(Task objective)
The answer must consist of the records below, repeated exactly.

═══ The records ═══

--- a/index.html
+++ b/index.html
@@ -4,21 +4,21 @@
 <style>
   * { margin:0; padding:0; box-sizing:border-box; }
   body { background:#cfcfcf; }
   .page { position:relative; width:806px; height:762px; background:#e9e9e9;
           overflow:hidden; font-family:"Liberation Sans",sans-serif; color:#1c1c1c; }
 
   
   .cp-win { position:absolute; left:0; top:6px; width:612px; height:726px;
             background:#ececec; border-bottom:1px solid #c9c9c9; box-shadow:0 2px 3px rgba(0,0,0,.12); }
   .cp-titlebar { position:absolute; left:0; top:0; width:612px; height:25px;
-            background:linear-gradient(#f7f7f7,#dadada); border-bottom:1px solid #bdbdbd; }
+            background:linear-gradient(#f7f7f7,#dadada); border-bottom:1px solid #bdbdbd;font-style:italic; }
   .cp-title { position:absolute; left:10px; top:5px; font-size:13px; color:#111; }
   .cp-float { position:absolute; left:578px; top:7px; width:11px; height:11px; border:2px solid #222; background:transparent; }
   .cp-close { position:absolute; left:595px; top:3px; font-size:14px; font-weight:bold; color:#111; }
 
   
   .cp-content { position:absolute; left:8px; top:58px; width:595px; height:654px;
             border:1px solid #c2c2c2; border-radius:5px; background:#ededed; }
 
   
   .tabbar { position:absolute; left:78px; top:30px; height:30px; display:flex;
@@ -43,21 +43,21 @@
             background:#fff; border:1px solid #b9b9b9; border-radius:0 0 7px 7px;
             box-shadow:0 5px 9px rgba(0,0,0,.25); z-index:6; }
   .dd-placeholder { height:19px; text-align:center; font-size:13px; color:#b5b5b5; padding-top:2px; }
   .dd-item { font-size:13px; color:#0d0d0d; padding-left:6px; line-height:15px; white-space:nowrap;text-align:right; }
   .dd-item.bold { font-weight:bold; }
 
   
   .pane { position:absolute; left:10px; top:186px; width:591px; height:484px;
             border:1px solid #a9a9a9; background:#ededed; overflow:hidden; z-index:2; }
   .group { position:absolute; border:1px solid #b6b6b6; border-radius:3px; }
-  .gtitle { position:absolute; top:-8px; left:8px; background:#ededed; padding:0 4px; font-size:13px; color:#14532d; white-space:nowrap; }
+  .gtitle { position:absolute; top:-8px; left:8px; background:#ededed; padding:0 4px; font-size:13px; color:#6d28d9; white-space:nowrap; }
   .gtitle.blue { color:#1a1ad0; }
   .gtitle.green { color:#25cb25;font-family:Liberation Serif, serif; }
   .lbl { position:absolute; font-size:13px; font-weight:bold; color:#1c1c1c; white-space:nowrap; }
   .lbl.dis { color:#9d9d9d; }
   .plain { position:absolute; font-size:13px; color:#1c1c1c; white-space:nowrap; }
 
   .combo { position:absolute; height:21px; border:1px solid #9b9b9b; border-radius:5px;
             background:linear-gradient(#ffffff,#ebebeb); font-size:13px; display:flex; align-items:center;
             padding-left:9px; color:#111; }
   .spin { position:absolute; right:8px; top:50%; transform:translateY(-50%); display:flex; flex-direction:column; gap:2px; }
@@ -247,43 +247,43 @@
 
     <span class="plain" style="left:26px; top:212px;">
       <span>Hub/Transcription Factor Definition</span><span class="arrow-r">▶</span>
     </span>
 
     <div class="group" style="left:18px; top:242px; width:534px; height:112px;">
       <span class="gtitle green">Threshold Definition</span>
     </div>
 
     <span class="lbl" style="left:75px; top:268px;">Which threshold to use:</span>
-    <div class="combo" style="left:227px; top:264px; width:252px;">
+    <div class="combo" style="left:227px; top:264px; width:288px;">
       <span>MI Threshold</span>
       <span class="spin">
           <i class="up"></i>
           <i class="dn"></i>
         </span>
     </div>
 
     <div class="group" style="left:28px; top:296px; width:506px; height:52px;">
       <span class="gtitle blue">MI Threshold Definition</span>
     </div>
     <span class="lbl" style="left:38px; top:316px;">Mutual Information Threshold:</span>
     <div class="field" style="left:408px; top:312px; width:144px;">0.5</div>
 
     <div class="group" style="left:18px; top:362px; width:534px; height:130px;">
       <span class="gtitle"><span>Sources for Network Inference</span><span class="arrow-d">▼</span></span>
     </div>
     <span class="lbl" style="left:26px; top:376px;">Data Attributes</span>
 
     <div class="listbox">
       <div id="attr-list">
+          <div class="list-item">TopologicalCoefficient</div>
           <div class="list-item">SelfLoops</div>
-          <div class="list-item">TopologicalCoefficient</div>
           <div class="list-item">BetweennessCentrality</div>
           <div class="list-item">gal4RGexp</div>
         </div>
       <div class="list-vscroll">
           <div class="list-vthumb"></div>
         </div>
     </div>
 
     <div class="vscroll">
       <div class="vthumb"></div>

═══

(Task answer)
--- a/index.html
+++ b/index.html
@@ -4,21 +4,21 @@
 <style>
   * { margin:0; padding:0; box-sizing:border-box; }
   body { background:#cfcfcf; }
   .page { position:relative; width:806px; height:762px; background:#e9e9e9;
           overflow:hidden; font-family:"Liberation Sans",sans-serif; color:#1c1c1c; }
 
   
   .cp-win { position:absolute; left:0; top:6px; width:612px; height:726px;
             background:#ececec; border-bottom:1px solid #c9c9c9; box-shadow:0 2px 3px rgba(0,0,0,.12); }
   .cp-titlebar { position:absolute; left:0; top:0; width:612px; height:25px;
-            background:linear-gradient(#f7f7f7,#dadada); border-bottom:1px solid #bdbdbd; }
+            background:linear-gradient(#f7f7f7,#dadada); border-bottom:1px solid #bdbdbd;font-style:italic; }
   .cp-title { position:absolute; left:10px; top:5px; font-size:13px; color:#111; }
   .cp-float { position:absolute; left:578px; top:7px; width:11px; height:11px; border:2px solid #222; background:transparent; }
   .cp-close { position:absolute; left:595px; top:3px; font-size:14px; font-weight:bold; color:#111; }
 
   
   .cp-content { position:absolute; left:8px; top:58px; width:595px; height:654px;
             border:1px solid #c2c2c2; border-radius:5px; background:#ededed; }
 
   
   .tabbar { position:absolute; left:78px; top:30px; height:30px; display:flex;
@@ -43,21 +43,21 @@
             background:#fff; border:1px solid #b9b9b9; border-radius:0 0 7px 7px;
             box-shadow:0 5px 9px rgba(0,0,0,.25); z-index:6; }
   .dd-placeholder { height:19px; text-align:center; font-size:13px; color:#b5b5b5; padding-top:2px; }
   .dd-item { font-size:13px; color:#0d0d0d; padding-left:6px; line-height:15px; white-space:nowrap;text-align:right; }
   .dd-item.bold { font-weight:bold; }
 
   
   .pane { position:absolute; left:10px; top:186px; width:591px; height:484px;
             border:1px solid #a9a9a9; background:#ededed; overflow:hidden; z-index:2; }
   .group { position:absolute; border:1px solid #b6b6b6; border-radius:3px; }
-  .gtitle { position:absolute; top:-8px; left:8px; background:#ededed; padding:0 4px; font-size:13px; color:#14532d; white-space:nowrap; }
+  .gtitle { position:absolute; top:-8px; left:8px; background:#ededed; padding:0 4px; font-size:13px; color:#6d28d9; white-space:nowrap; }
   .gtitle.blue { color:#1a1ad0; }
   .gtitle.green { color:#25cb25;font-family:Liberation Serif, serif; }
   .lbl { position:absolute; font-size:13px; font-weight:bold; color:#1c1c1c; white-space:nowrap; }
   .lbl.dis { color:#9d9d9d; }
   .plain { position:absolute; font-size:13px; color:#1c1c1c; white-space:nowrap; }
 
   .combo { position:absolute; height:21px; border:1px solid #9b9b9b; border-radius:5px;
             background:linear-gradient(#ffffff,#ebebeb); font-size:13px; display:flex; align-items:center;
             padding-left:9px; color:#111; }
   .spin { position:absolute; right:8px; top:50%; transform:translateY(-50%); display:flex; flex-direction:column; gap:2px; }
@@ -247,43 +247,43 @@
 
     <span class="plain" style="left:26px; top:212px;">
       <span>Hub/Transcription Factor Definition</span><span class="arrow-r">▶</span>
     </span>
 
     <div class="group" style="left:18px; top:242px; width:534px; height:112px;">
       <span class="gtitle green">Threshold Definition</span>
     </div>
 
     <span class="lbl" style="left:75px; top:268px;">Which threshold to use:</span>
-    <div class="combo" style="left:227px; top:264px; width:252px;">
+    <div class="combo" style="left:227px; top:264px; width:288px;">
       <span>MI Threshold</span>
       <span class="spin">
           <i class="up"></i>
           <i class="dn"></i>
         </span>
     </div>
 
     <div class="group" style="left:28px; top:296px; width:506px; height:52px;">
       <span class="gtitle blue">MI Threshold Definition</span>
     </div>
     <span class="lbl" style="left:38px; top:316px;">Mutual Information Threshold:</span>
     <div class="field" style="left:408px; top:312px; width:144px;">0.5</div>
 
     <div class="group" style="left:18px; top:362px; width:534px; height:130px;">
       <span class="gtitle"><span>Sources for Network Inference</span><span class="arrow-d">▼</span></span>
     </div>
     <span class="lbl" style="left:26px; top:376px;">Data Attributes</span>
 
     <div class="listbox">
       <div id="attr-list">
+          <div class="list-item">TopologicalCoefficient</div>
           <div class="list-item">SelfLoops</div>
-          <div class="list-item">TopologicalCoefficient</div>
           <div class="list-item">BetweennessCentrality</div>
           <div class="list-item">gal4RGexp</div>
         </div>
       <div class="list-vscroll">
           <div class="list-vthumb"></div>
         </div>
     </div>
 
     <div class="vscroll">
       <div class="vthumb"></div>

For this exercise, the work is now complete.